On 2013-05-23 12:43:46 +0000, hugokornelis_at_gmail.com said:

> Sorry for my long absence, everyone. When there were no new replies
> after a week, I had stopped checking. And now I come back and see that
> in the mean time, a long and very interesting discussion has taken
> place.
>
> Thanks for your additional insights, Jan, Erwin, Philip, and Nicola! (I
> hope I missed nobody)
>
>
> On Wednesday, May 1, 2013 11:20:47 AM UTC+2, Jan Hidders wrote:

>> 
>> But if you have a realistic example that would show otherwise,>> that 
>> would be interesting.

>
> I do indeed have a realistic (well, somewhat) example that illustrates
> the problem that started this topic. I have already presented it
> earlier in the discussion, but I'll repeat it. And I will reword it
> slightly to address the concern, expressed in some messages, that the
> issue can be an artifact of the initial table design.
>
> As mentioned before - this is not an example I came across for real, I
> made it up to check for myself if the set of FDs I presented in the
> first message would even be possible. The example is a bit far-fetched,
> but I think realistic enough that it could be real.

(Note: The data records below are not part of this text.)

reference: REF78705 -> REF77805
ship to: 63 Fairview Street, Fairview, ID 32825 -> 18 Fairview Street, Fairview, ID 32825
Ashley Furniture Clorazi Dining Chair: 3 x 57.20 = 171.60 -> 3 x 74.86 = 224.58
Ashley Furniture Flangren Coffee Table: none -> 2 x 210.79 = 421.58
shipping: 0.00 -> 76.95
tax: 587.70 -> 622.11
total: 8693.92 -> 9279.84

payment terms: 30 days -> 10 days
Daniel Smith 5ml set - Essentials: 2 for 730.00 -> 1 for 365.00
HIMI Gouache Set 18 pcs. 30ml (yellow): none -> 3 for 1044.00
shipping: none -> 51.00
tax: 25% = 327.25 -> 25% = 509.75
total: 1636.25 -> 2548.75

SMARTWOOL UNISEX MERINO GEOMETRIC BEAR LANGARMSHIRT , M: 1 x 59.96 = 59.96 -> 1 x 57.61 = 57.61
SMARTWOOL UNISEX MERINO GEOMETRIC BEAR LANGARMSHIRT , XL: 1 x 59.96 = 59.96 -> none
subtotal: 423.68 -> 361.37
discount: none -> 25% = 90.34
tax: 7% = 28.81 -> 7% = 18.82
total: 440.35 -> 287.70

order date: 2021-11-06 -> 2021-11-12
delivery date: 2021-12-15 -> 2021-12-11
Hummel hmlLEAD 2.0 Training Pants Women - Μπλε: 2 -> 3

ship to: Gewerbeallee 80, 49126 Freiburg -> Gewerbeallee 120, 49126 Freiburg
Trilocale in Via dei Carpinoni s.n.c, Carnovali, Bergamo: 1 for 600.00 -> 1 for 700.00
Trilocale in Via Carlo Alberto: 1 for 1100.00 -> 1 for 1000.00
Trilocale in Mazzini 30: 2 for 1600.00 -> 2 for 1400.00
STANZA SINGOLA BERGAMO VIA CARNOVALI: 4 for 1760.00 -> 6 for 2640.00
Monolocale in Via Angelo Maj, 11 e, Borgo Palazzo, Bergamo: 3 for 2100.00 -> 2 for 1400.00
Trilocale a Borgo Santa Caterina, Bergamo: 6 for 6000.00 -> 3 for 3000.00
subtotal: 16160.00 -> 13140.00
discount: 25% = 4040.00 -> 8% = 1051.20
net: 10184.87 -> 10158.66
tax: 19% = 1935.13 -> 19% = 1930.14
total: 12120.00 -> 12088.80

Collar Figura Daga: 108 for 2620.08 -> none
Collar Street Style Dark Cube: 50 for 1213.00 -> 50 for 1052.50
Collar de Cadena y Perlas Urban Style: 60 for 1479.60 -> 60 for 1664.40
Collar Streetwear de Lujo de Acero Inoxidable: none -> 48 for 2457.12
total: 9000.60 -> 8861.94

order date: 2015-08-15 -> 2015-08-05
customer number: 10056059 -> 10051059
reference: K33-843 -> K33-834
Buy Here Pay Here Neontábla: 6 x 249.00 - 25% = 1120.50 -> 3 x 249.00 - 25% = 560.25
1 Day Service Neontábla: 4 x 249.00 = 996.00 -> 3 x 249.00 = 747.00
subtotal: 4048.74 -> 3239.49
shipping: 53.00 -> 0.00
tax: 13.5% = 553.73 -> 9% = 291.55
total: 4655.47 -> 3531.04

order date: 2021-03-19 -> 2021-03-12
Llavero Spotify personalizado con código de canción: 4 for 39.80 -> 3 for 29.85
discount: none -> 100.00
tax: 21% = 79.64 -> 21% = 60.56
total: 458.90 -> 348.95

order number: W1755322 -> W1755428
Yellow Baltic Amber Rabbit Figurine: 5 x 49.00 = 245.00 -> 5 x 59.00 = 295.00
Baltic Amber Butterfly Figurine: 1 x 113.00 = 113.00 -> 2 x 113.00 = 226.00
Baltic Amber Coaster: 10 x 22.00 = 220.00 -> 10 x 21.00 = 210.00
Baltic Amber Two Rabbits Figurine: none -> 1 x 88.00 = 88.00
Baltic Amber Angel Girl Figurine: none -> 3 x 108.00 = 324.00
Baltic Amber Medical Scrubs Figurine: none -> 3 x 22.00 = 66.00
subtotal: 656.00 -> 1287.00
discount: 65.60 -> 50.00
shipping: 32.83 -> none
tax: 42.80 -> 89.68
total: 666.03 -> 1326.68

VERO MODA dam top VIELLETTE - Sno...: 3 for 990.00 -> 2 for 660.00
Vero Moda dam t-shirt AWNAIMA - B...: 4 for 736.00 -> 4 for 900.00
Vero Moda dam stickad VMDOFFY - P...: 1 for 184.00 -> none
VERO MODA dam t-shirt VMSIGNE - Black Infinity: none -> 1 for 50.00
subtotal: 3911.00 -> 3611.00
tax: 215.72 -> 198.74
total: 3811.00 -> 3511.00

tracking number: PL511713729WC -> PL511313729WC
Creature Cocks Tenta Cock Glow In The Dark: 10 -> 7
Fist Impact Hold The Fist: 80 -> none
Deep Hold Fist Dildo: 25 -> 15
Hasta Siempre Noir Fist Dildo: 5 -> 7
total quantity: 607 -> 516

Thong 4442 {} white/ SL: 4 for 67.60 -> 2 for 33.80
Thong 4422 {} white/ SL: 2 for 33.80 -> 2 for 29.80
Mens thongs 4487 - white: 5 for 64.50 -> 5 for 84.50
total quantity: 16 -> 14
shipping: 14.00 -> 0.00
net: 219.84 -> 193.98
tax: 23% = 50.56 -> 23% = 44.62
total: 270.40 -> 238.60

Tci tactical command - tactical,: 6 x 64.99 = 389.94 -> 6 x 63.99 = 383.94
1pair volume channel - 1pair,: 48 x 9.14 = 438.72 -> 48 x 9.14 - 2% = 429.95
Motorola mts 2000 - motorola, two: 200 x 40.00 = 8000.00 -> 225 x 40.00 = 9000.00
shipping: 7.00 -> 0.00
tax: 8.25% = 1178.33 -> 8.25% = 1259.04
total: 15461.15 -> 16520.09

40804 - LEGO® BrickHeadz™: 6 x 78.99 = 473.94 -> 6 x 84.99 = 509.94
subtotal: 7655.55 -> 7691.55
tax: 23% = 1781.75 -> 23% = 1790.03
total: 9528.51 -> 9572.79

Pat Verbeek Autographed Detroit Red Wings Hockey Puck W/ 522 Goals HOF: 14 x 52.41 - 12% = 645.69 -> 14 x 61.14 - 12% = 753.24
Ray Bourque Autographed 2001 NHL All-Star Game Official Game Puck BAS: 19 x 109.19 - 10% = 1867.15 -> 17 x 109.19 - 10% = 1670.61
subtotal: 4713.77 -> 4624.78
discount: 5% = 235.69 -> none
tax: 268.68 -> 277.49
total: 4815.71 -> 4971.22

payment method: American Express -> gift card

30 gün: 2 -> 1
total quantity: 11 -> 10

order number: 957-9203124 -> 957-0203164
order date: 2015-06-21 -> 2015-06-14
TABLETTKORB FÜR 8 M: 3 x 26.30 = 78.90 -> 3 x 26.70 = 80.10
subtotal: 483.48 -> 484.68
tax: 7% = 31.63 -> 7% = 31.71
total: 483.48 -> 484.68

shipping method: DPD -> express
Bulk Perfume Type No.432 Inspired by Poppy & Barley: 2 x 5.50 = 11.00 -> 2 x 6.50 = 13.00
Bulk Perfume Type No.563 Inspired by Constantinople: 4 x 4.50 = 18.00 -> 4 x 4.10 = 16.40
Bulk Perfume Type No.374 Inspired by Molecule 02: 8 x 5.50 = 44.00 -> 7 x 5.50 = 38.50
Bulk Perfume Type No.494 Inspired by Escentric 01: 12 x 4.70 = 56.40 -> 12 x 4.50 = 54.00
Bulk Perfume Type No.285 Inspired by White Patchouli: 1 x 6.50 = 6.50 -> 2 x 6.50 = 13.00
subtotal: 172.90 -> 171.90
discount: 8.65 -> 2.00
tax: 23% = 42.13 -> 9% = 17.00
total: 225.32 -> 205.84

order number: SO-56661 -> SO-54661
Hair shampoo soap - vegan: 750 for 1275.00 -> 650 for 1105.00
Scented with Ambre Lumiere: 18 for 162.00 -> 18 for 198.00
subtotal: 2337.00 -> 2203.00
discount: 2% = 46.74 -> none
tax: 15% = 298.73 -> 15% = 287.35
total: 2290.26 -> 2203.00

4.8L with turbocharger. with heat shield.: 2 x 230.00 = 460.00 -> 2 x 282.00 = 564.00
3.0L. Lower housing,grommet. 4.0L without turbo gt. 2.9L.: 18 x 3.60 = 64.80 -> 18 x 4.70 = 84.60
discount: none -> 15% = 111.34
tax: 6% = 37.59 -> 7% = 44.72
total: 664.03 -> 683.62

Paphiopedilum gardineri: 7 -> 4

No problem. Not real, but realistic, is fine. And I agree that it is that.

> A charity is organizing a big fundraiser event. Several rock bands and
> several opera singers will participate. Throughout the country, in
> different locations, there will be performances where one rock band and
> one opera singer will sing one song together. This event will last a
> whole month. On any given date in that month, there may be performances
> in different locations. At any given location, there may be multiple
> performances at different dates.
> A band can play more than one song on a given date, but not with the
> same opera singer. They might have another performance with the same
> singer at another date, either at the same or another location, and
> either with the same or another song. If a band does play with multiple
> opera singers at the same date, it may be the same or a different song.
> An opera singer can play more than one song on a given date, but not
> with the same band. They might have another performance with the same
> band at another date, either at the same or another location, and
> either with the same or another song. If an opera singe does play with
> multiple bands at the same date, it may be the same or a different song.
>
> Translating the above in functional dependencies results in: (Band,
> Singer, Date) --> Location and (Band, Singer, Date) --> Song.
>
> But there is one additional requirement. If a band plays multiple songs
> on the same date, they all have to be in the same location. And the
> same restriction goes for opera singers. Though technically possible to
> have a band or singer perform in New York and London on the same day,
> the organization lacks the travel budget for it. So now we have (Band,
> Date) --> Location and (Singer, Date) --> Location. One of the original
> FDs, (Band, Singer, Date) --> Location, is now not a full FD anymore,
> as it is implied by these two new FDs.
>
>
> Note that the entire description makes no mention at all of tables.
> It's just the functional requirements, and the resulting FDs. So there
> is no initial table design that can cause artifacts.

It's to some extent nitpicking, but FDs only make sense in the context of a single table, so in that sense you have assumed the existence of a table. However, I still think it is a good example of what you would like to demonstrate.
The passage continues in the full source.